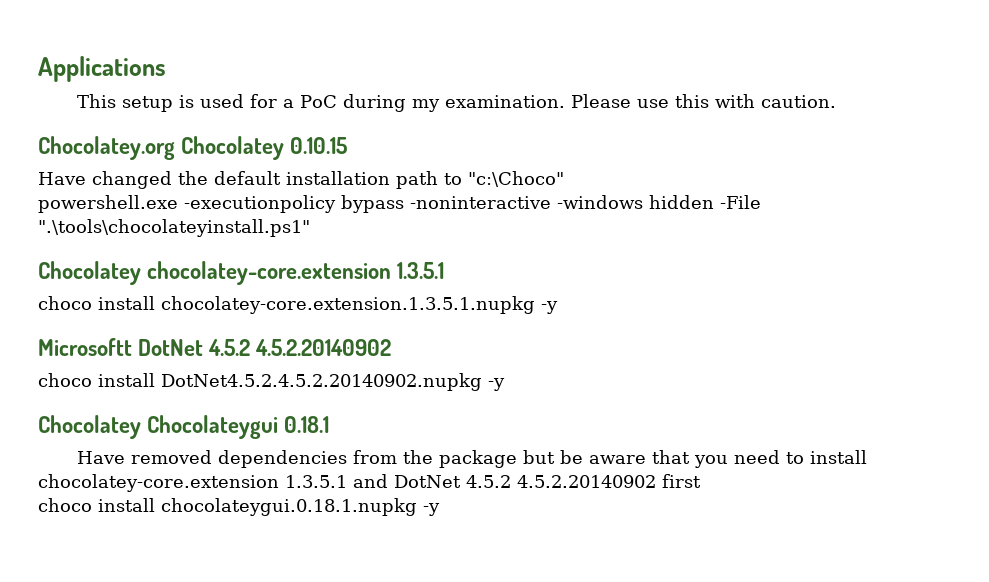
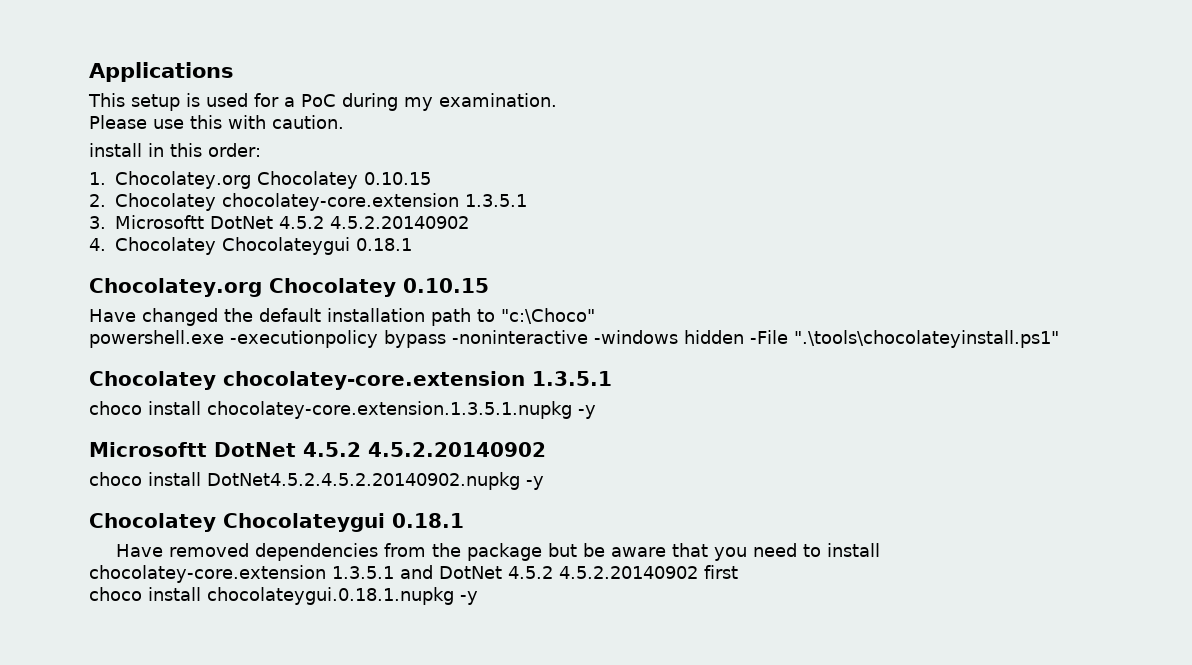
- This setup is used for a PoC during my examination. Please use this with caution.
+ This setup is used for a PoC during my examination.
+ Please use this with caution.
+ install in this order:
+ 1. Chocolatey.org Chocolatey 0.10.15
+ 2. Chocolatey chocolatey-core.extension 1.3.5.1
+ 3. Microsoftt DotNet 4.5.2 4.5.2.20140902
+ 4. Chocolatey Chocolateygui 0.18.1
----------------------------------------
All that should be returned is the run of lines from the one with "DotNet 4.5.2 4.5.2.20140902" to the last line of the material above, copied exactly.

+ 3. Microsoftt DotNet 4.5.2 4.5.2.20140902
+ 4. Chocolatey Chocolateygui 0.18.1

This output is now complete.